#### ASSIGNMENT
This exercise asks for the entries to be repeated exactly, without their images.

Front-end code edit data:
──────────
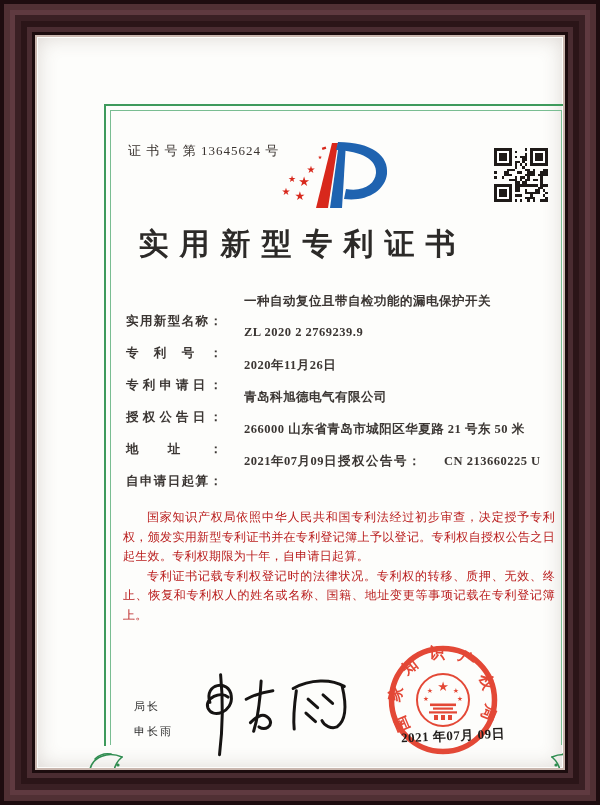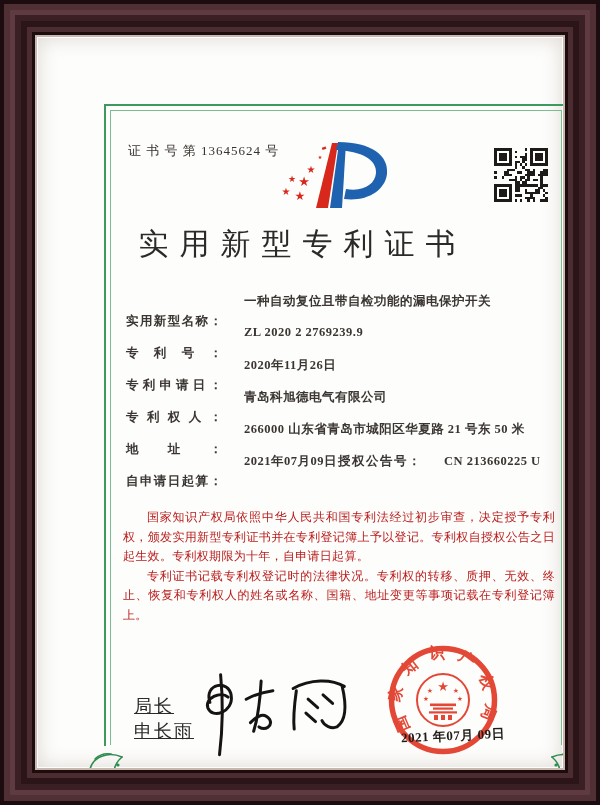--- a/index.html
+++ b/index.html
@@ -24,33 +24,33 @@
   .gb-inner{position:absolute;left:72px;top:72px;width:450px;height:634px;
     border-top:1px solid #79bd92;border-left:1px solid #79bd92;border-right:1px solid #79bd92;}
   .bottom-line{position:absolute;left:96px;top:735px;width:404px;height:4px;
     border-top:2px solid #3e9a5c;border-bottom:1px solid #79bd92;}
   .flourish{position:absolute;width:44px;height:46px;}
   .cert-no{position:absolute;left:90px;top:104px;font-size:13px;letter-spacing:1px;
     color:#38322e;white-space:nowrap;}
   .logo{position:absolute;left:238px;top:96px;width:130px;height:82px;}
   .qr{position:absolute;left:456px;top:110px;width:54px;height:54px;}
   .title{position:absolute;left:66px;right:72px;top:186px;margin:0;text-align:center;
-    font-size:30px;font-weight:400;letter-spacing:11px;text-indent:11px;color:#2c2a28;}
+    font-size:30px;font-weight:700;letter-spacing:11px;text-indent:11px;color:#2c2a28;}
   .fields{position:absolute;left:88px;top:255px;right:80px;}
   .frow{height:16px;margin-bottom:16px;white-space:nowrap;font-size:12.5px;color:#3b3633;}
   .flabel{display:inline-block;width:96px;text-align:justify;text-align-last:justify;
     font-weight:600;vertical-align:top;margin-top:20px;}
   .fvalue{font-weight:700;margin-left:22px;letter-spacing:.5px;}
   .grant-pair2{position:absolute;left:212px;top:0;}
   .glabel{font-weight:600;letter-spacing:1.5px;margin-top:47px;}
   .paras{position:absolute;left:85px;top:470px;width:432px;font-size:12px;
     line-height:19.5px;color:#b91c1c;text-align:justify;}
   .paras p{margin:0;text-indent:2em;font-weight:500;letter-spacing:.3px;}
   .director{position:absolute;left:96px;top:656px;font-family:"Liberation Sans","DejaVu Sans",sans-serif;
-    font-size:18px;color:#2a2a2a;line-height:25px;letter-spacing:2px;text-decoration:underline;}
+    font-size:11px;color:#2a2a2a;line-height:25px;letter-spacing:2px;}
   .signature{position:absolute;left:142px;top:626px;width:190px;height:96px;}
   .seal{position:absolute;left:348px;top:605px;width:114px;height:114px;opacity:.93;}
   .seal-date{position:absolute;left:333px;top:689px;width:164px;text-align:center;
     font-size:13px;font-weight:700;color:#1f1c1a;letter-spacing:.5px;
     transform:rotate(-2.5deg);z-index:10;}
 </style>
 </head>
 <body>
 
 <div class="page">
@@ -103,21 +103,21 @@
       <div class="frow">
         <span class="flabel">实用新型名称：</span><span class="fvalue">一种自动复位且带自检功能的漏电保护开关</span>
       </div>
       <div class="frow">
         <span class="flabel">专利号：</span><span class="fvalue">ZL 2020 2 2769239.9</span>
       </div>
       <div class="frow">
         <span class="flabel">专利申请日：</span><span class="fvalue">2020年11月26日</span>
       </div>
       <div class="frow">
-        <span class="flabel">专利权人：</span><span class="fvalue">青岛科旭德电气有限公司</span>
+        <span class="flabel">授权公告日：</span><span class="fvalue">青岛科旭德电气有限公司</span>
       </div>
       <div class="frow">
         <span class="flabel">地址：</span><span class="fvalue">266000 山东省青岛市城阳区华夏路 21 号东 50 米</span>
       </div>
       <div class="frow" style="position:relative;">
         <span class="flabel">自申请日起算：</span><span class="fvalue">2021年07月09日</span>
         <span class="grant-pair2">
           <span class="glabel">授权公告号：</span><span class="fvalue">CN 213660225 U</span>
         </span>
       </div>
──────────
#### RESULT
--- a/index.html
+++ b/index.html
@@ -24,33 +24,33 @@
   .gb-inner{position:absolute;left:72px;top:72px;width:450px;height:634px;
     border-top:1px solid #79bd92;border-left:1px solid #79bd92;border-right:1px solid #79bd92;}
   .bottom-line{position:absolute;left:96px;top:735px;width:404px;height:4px;
     border-top:2px solid #3e9a5c;border-bottom:1px solid #79bd92;}
   .flourish{position:absolute;width:44px;height:46px;}
   .cert-no{position:absolute;left:90px;top:104px;font-size:13px;letter-spacing:1px;
     color:#38322e;white-space:nowrap;}
   .logo{position:absolute;left:238px;top:96px;width:130px;height:82px;}
   .qr{position:absolute;left:456px;top:110px;width:54px;height:54px;}
   .title{position:absolute;left:66px;right:72px;top:186px;margin:0;text-align:center;
-    font-size:30px;font-weight:400;letter-spacing:11px;text-indent:11px;color:#2c2a28;}
+    font-size:30px;font-weight:700;letter-spacing:11px;text-indent:11px;color:#2c2a28;}
   .fields{position:absolute;left:88px;top:255px;right:80px;}
   .frow{height:16px;margin-bottom:16px;white-space:nowrap;font-size:12.5px;color:#3b3633;}
   .flabel{display:inline-block;width:96px;text-align:justify;text-align-last:justify;
     font-weight:600;vertical-align:top;margin-top:20px;}
   .fvalue{font-weight:700;margin-left:22px;letter-spacing:.5px;}
   .grant-pair2{position:absolute;left:212px;top:0;}
   .glabel{font-weight:600;letter-spacing:1.5px;margin-top:47px;}
   .paras{position:absolute;left:85px;top:470px;width:432px;font-size:12px;
     line-height:19.5px;color:#b91c1c;text-align:justify;}
   .paras p{margin:0;text-indent:2em;font-weight:500;letter-spacing:.3px;}
   .director{position:absolute;left:96px;top:656px;font-family:"Liberation Sans","DejaVu Sans",sans-serif;
-    font-size:18px;color:#2a2a2a;line-height:25px;letter-spacing:2px;text-decoration:underline;}
+    font-size:11px;color:#2a2a2a;line-height:25px;letter-spacing:2px;}
   .signature{position:absolute;left:142px;top:626px;width:190px;height:96px;}
   .seal{position:absolute;left:348px;top:605px;width:114px;height:114px;opacity:.93;}
   .seal-date{position:absolute;left:333px;top:689px;width:164px;text-align:center;
     font-size:13px;font-weight:700;color:#1f1c1a;letter-spacing:.5px;
     transform:rotate(-2.5deg);z-index:10;}
 </style>
 </head>
 <body>
 
 <div class="page">
@@ -103,21 +103,21 @@
       <div class="frow">
         <span class="flabel">实用新型名称：</span><span class="fvalue">一种自动复位且带自检功能的漏电保护开关</span>
       </div>
       <div class="frow">
         <span class="flabel">专利号：</span><span class="fvalue">ZL 2020 2 2769239.9</span>
       </div>
       <div class="frow">
         <span class="flabel">专利申请日：</span><span class="fvalue">2020年11月26日</span>
       </div>
       <div class="frow">
-        <span class="flabel">专利权人：</span><span class="fvalue">青岛科旭德电气有限公司</span>
+        <span class="flabel">授权公告日：</span><span class="fvalue">青岛科旭德电气有限公司</span>
       </div>
       <div class="frow">
         <span class="flabel">地址：</span><span class="fvalue">266000 山东省青岛市城阳区华夏路 21 号东 50 米</span>
       </div>
       <div class="frow" style="position:relative;">
         <span class="flabel">自申请日起算：</span><span class="fvalue">2021年07月09日</span>
         <span class="grant-pair2">
           <span class="glabel">授权公告号：</span><span class="fvalue">CN 213660225 U</span>
         </span>
       </div>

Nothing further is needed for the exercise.